Fortunately, the Supreme Court has a chance to rectify this genetic injustice. The justices will hear oral argument April 15 over a lower federal court’s decision that human genes can be patented. The case involves Myriad Genetics, which received patents in the 1990s for the exclusive right to examine any isolated DNA that contains the BRCA1 and BRCA2 genes. Most people have normal versions of these genes, but those who carry mutations of BRCA usually have an 85 to 90 percent risk of developing breast or ovarian cancer. Doctors cannot independently look at the genetic code in a person’s BRCA genes, because as soon as blood is drawn and DNA is isolated to examine those genes, it is immediately the legal property of Myriad Genetics.
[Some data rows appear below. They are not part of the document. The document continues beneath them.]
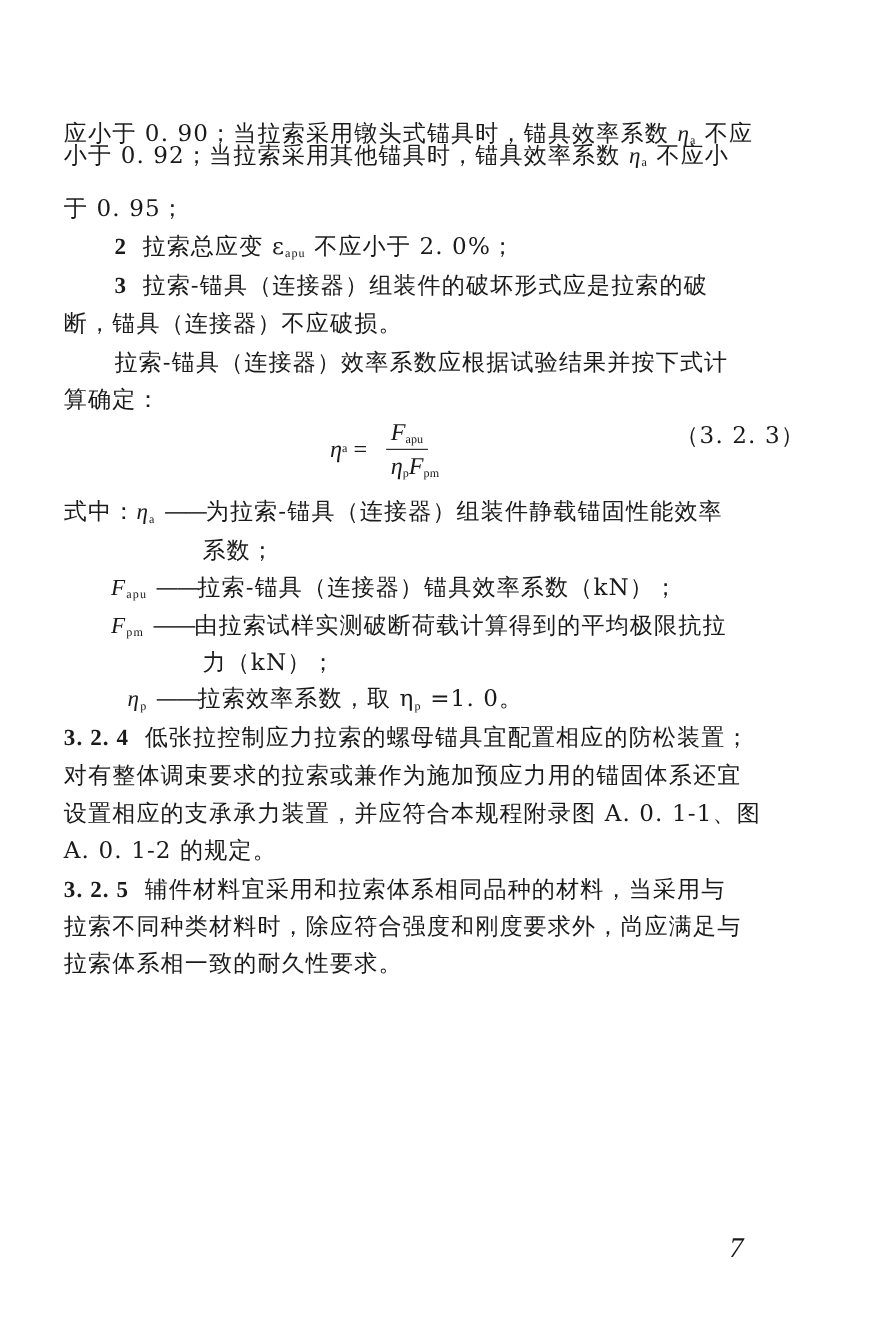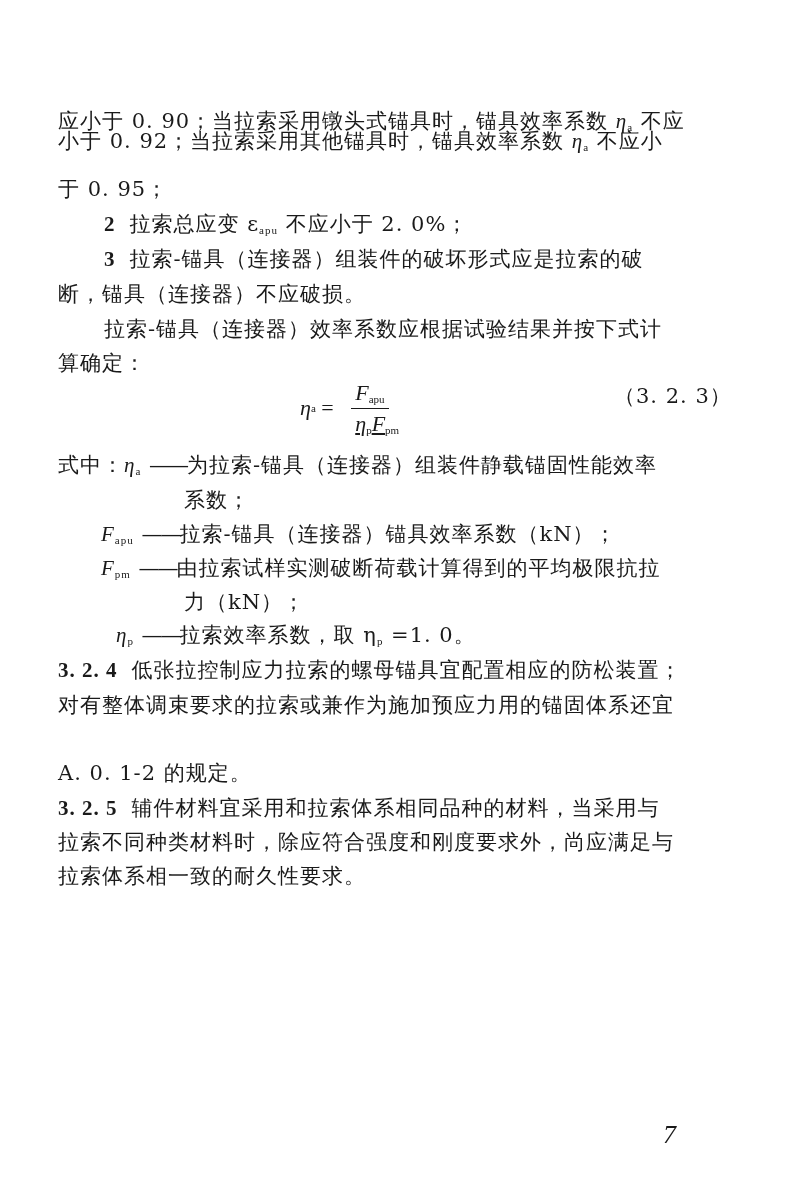--- a/index.html
+++ b/index.html
@@ -10,21 +10,21 @@
   .page { position: absolute; left: 0; top: 0; width: 755px; height: 1200px; }
   .line { position: absolute; left: 58px; font-size: 21px; line-height: 30px; white-space: nowrap; letter-spacing: 1px; }
   .ind1 { left: 104px; }
   .ind2 { left: 184px; }
   .b { font-weight: bold; font-family: "Liberation Serif", serif; margin-right: 14px; }
   .m { font-family: "Liberation Serif", serif; font-style: italic; }
   .sub { font-size: 11px; font-style: normal; font-family: "Liberation Serif", serif; vertical-align: -3px; }
   .formula { position: absolute; left: 300px; top: 373px; height: 70px; display: flex; align-items: center; font-family: "Liberation Serif", serif; font-size: 22px; }
   .frac { display: inline-flex; flex-direction: column; align-items: flex-start; margin-left: 12px; }
   .frac .num { padding: 0 4px 2px; border-bottom: 1px solid #1a1a1a; }
-  .frac .den { padding: 2px 4px 0; text-decoration: underline; }
+  .frac .den { padding: 2px 4px 0; }
   .eqnum { position: absolute; left: 614px; top: 382px; font-size: 21px; font-family: "DejaVu Serif", serif; letter-spacing: 1px; }
   .dash { letter-spacing: -2px; }
   .pagenum { position: absolute; left: 663px; top: 1120px; font-size: 26px; font-style: italic; font-family: "Liberation Serif", serif; }
 </style>
 </head>
 <body>
 
 <div class="page">
 
   <div class="line" style="top:106px">
@@ -73,20 +73,21 @@
   <div class="line ind2" style="top:587px">力（kN）；</div>
 
   <div class="line" style="top:620px; left:116px">
     <span class="m">η</span><span class="sub">p</span> <span class="dash">——</span><span>拉索效率系数，取 η</span><span class="sub">p</span><span> =1. 0。</span>
   </div>
 
   <div class="line" style="top:655px">
     <span class="b">3. 2. 4</span><span>低张拉控制应力拉索的螺母锚具宜配置相应的防松装置；</span>
   </div>
   <div class="line" style="top:690px">对有整体调束要求的拉索或兼作为施加预应力用的锚固体系还宜</div>
+  <div class="line" style="top:724px">设置相应的支承承力装置，并应符合本规程附录图 A. 0. 1-1、图</div>
   <div class="line" style="top:758px">A. 0. 1-2 的规定。</div>
 
   <div class="line" style="top:793px">
     <span class="b">3. 2. 5</span><span>辅件材料宜采用和拉索体系相同品种的材料，当采用与</span>
   </div>
   <div class="line" style="top:827px">拉索不同种类材料时，除应符合强度和刚度要求外，尚应满足与</div>
   <div class="line" style="top:861px">拉索体系相一致的耐久性要求。</div>
 
   <div class="pagenum">7</div>
 </div>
Is this a correct account of the case? What are the arguments for the other side?
It is surely a fallacy to think “I own my own body so I have the right to do whatever I want with it.” “You are not your own,” says St. Paul, “for you were bought with a price. So glorify God in your body” (1 Corinthians 6:19-20). But it is also surely a fallacy to think that an economic corporation can claim a property right to a person’s body.